**What to do**
Look through the lines below, find those with the word "ability", and copy them.

**Records shown**
§
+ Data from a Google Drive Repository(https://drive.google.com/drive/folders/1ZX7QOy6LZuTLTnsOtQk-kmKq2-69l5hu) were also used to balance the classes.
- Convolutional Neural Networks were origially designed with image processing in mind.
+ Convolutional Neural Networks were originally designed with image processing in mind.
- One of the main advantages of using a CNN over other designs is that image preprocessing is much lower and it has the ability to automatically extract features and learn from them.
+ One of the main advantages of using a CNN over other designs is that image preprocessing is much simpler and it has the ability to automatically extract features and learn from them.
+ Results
§
**Answer box**
- One of the main advantages of using a CNN over other designs is that image preprocessing is much lower and it has the ability to automatically extract features and learn from them.
+ One of the main advantages of using a CNN over other designs is that image preprocessing is much simpler and it has the ability to automatically extract features and learn from them.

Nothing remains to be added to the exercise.